Does liposuction get rid of cellulite, too?
I'm scheduled for liposuction on the 22nd this month. I forgot to ask my doctor if lipo will improve the lumpy skin I have on my buttocks, along with removing the fat. Am I foolish to think that? I don't know much about plastic surgery. This is my very first procedure.
When I went through liposuction to remove unwanted fat, I did notice afterwards liposuction does reduce cellulite but not completely remove it. I went into the surgery expecting to still have cellulite, so I was not surprised. I followed the surgery with a pre-planned exercise and diet regiment, and it was through this that I was able to successfully rid myself of super noticeable marks. I can still see it when I look closely at my legs, but that is better than when I could see it from a distance. It took time, but eventually I felt comfortable wearing short dresses and leggings again.
Liposuction did not remove all of my cellulite, but I also knew that it would not before I got the procedure done. I did come out of the surgery with a lot less cellulite than I had before, but there was still a pretty noticeable amount remaining. Following my recovery from the lipo, I started doing lunges, squats, planks, and push-ups every day in my living room. It was a slow, tedious process that took the remaining fat cells from my body. I watched as muscle steadily replaced the fat that was left over from the surgery and filled in the loose skin. My doctor had advised me pre-surgery to go out and buy some super moisturizing lotions and cellulite creams to apply to my skin to help it recover. Using the lotions has helped to not only repress the most noticeable parts of my cellulite but it has also rapidly faded all of the stretch marks that have come and gone on my skin. I don’t think I have felt this good about myself in a long time. I can wear more revealing clothing without feeling the uncontrollable urge to cover up.

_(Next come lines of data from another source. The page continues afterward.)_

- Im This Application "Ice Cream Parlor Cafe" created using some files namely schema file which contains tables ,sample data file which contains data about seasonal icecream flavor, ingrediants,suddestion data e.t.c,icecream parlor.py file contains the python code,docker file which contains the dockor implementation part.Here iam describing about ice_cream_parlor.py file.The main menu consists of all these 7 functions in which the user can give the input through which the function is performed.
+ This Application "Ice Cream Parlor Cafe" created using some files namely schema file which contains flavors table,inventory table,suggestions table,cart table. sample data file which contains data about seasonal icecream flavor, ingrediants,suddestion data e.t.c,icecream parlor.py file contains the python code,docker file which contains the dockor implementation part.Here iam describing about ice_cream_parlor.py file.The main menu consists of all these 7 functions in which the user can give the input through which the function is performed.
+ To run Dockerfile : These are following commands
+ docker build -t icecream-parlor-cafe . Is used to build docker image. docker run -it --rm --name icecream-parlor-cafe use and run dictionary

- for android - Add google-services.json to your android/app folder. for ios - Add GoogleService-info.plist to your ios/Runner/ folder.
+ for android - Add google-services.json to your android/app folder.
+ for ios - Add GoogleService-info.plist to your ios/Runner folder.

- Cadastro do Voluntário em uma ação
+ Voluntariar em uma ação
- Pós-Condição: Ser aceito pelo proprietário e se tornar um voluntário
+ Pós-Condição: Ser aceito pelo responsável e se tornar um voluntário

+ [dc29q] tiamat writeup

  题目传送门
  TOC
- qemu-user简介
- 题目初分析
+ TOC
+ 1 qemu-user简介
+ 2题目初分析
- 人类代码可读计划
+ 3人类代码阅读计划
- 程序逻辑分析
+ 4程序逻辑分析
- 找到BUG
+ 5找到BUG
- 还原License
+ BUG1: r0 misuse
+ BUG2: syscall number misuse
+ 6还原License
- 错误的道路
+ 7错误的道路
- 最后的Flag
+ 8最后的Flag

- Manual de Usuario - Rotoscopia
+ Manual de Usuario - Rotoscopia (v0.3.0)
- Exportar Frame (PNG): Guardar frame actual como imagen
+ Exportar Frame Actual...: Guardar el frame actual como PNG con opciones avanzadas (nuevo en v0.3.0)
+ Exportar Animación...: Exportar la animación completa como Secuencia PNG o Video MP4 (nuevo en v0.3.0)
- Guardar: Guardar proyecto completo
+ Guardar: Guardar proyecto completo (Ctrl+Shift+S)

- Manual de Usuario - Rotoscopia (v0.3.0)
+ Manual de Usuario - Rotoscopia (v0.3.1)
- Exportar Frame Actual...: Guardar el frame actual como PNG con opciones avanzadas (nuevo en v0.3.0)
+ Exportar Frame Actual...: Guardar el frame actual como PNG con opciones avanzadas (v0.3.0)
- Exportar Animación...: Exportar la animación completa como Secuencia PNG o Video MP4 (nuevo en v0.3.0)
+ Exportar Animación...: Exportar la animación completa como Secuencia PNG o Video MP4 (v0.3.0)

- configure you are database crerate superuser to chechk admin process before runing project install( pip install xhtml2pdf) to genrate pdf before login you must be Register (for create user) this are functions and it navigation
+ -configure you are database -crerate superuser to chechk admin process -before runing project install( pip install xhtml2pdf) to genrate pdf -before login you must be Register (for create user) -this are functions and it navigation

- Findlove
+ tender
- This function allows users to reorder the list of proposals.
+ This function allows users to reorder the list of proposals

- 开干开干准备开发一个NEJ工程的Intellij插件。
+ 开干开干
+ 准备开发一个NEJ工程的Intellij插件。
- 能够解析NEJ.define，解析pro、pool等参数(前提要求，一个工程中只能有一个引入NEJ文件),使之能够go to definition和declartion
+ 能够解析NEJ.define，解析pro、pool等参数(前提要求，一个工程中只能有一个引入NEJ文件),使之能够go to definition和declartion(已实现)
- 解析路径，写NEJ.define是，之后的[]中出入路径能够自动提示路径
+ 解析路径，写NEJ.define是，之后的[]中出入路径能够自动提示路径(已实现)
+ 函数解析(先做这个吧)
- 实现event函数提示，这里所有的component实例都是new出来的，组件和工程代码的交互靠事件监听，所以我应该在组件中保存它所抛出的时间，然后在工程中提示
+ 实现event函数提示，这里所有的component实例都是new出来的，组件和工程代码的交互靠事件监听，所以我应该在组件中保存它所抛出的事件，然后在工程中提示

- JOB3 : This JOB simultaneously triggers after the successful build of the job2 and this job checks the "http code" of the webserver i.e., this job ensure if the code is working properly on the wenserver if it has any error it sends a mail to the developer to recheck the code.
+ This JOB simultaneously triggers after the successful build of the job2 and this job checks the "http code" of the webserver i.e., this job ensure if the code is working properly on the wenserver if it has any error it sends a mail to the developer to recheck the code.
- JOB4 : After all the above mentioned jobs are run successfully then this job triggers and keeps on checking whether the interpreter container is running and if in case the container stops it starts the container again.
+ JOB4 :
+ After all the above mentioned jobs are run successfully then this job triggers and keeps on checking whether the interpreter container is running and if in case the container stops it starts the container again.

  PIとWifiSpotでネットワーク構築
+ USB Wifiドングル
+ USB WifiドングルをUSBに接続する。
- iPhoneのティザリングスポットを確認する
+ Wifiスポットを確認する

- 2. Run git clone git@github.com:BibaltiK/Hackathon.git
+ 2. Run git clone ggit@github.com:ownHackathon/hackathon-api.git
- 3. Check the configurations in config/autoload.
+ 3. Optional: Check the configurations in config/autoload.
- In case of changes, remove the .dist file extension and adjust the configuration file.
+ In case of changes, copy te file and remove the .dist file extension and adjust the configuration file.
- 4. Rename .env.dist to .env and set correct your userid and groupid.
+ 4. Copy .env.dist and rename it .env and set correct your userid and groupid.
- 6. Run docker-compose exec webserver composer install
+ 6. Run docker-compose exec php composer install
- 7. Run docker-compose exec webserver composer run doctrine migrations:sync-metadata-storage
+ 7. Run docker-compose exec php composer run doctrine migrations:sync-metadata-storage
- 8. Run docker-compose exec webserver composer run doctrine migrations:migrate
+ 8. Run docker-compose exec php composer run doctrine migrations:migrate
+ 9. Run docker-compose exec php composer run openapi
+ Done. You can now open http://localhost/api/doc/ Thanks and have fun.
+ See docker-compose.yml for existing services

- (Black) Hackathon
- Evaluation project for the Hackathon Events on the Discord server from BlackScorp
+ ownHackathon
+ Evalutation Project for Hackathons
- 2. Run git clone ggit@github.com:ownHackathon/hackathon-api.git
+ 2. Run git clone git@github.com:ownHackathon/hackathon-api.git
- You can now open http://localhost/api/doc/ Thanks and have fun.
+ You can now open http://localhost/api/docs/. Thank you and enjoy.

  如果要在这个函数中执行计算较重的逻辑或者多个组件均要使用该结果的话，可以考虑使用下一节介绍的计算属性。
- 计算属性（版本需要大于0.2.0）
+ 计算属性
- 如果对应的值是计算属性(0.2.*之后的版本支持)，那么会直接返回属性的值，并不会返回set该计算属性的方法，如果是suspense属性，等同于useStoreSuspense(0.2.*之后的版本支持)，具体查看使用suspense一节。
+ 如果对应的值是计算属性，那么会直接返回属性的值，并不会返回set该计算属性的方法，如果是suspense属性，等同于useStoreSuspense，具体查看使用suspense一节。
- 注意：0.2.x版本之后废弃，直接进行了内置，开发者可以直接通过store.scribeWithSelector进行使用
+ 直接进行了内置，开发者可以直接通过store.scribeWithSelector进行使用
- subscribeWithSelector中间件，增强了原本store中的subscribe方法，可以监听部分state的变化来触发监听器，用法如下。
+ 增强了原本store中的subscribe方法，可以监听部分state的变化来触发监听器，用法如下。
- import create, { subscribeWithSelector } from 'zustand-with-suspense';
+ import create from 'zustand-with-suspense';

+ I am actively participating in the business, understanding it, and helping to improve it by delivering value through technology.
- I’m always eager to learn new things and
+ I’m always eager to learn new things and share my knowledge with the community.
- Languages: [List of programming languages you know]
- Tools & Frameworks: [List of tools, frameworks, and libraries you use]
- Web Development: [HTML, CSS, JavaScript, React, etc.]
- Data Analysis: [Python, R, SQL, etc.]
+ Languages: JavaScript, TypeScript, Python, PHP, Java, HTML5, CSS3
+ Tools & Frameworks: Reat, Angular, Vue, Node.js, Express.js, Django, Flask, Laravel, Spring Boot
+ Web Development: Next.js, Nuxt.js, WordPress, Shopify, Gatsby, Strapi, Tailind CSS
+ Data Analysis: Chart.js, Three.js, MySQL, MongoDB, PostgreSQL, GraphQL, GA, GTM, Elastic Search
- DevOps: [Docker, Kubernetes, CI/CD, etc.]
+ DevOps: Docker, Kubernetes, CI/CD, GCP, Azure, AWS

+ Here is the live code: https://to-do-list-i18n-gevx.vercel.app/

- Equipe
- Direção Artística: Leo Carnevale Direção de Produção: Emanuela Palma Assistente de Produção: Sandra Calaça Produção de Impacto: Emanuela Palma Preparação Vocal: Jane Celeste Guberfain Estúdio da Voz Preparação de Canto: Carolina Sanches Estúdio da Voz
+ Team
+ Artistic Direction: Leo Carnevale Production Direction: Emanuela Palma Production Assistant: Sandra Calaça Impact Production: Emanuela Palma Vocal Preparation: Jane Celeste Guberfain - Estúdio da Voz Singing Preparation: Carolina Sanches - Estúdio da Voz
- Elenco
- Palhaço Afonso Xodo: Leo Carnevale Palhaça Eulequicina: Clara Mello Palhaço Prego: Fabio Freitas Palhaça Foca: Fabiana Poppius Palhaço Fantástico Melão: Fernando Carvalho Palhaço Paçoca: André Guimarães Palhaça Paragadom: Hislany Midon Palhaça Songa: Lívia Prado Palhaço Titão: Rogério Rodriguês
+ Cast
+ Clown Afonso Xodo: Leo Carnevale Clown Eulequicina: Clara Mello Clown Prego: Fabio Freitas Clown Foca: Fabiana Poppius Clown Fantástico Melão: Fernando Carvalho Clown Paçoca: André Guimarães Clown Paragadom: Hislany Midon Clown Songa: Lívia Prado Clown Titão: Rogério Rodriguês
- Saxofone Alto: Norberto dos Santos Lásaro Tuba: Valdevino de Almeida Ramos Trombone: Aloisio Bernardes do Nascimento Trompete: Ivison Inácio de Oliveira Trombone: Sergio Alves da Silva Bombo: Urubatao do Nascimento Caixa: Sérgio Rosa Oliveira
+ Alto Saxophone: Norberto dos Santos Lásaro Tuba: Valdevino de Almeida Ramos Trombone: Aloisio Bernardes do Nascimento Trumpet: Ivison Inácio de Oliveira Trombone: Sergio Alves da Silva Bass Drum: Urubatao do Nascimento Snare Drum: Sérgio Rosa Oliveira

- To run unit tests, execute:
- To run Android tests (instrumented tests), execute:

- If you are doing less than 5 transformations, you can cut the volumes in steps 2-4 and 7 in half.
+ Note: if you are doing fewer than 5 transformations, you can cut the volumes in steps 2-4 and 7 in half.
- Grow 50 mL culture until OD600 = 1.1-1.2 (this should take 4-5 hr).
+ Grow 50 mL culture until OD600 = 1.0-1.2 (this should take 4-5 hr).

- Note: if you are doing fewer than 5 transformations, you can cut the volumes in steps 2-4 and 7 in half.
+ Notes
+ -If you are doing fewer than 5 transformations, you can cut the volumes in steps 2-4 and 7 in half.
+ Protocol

When I underwent liposuction on my thighs, it did not remove the cellulite completely. It appeared as if some of it was gone, but there was still a lot left on me. I questioned my plastic surgeon about it during a follow up. He told me that I was mixing up the word cellulite with the word fat deposits, and the surgery would not remove the cellulite from my thighs. He told me I have to condition my skin with lotion the same way I would condition my hair to achieve softness and health. He also suggested I look into lower body exercises and practice them for 20 minutes a day. It was through these methods that I managed to bring my cellulite down to a tolerable level. I still have it, but it’s not anything anyone notices when I wear short shorts. There are also cosmetic treatments like cellulaze and cellfina that can help get rid of almost all your cellulite. However, you will continue to get cellulite as you age and connective tissues become weaker.
I had liposuction preformed on my belly a year and a half ago, and I can promise you that yes, plastic surgery will greatly help with getting rid of a majority of those gravy-like lumps. I still had a large amount of cellulite remaining after my lipo session, but that was easily remedied through yoga I practiced in my den at home. It was a slow process, but after a few months I noticed that almost all of my cellulite had disappeared and just in time for swimsuit season. I still have tiny little dimples in my skin, but nobody can tell.
I recently had liposuction done on my thighs and butt, and I noticed an overall large reduction in the amount of cellulite I had in those areas. It was however, not completely gone. After I recovered from the procedure, I began to do cellulite body contouring exercises throughout the week - such as squats and lunges. While the exercises did noticeably help, the problem persisted. I soon after learned that using lotions and cellulite creams rich in elastin and vitamin E mixed with taking collagen and biotin supplements really helps with smoothing out my problem spots. I also learned that there is not a cure for cellulite. I try to maintain the discipline to eat a healthy diet and maintain a steady exercise routine, and, in turn, it seems to keep the problem at bay.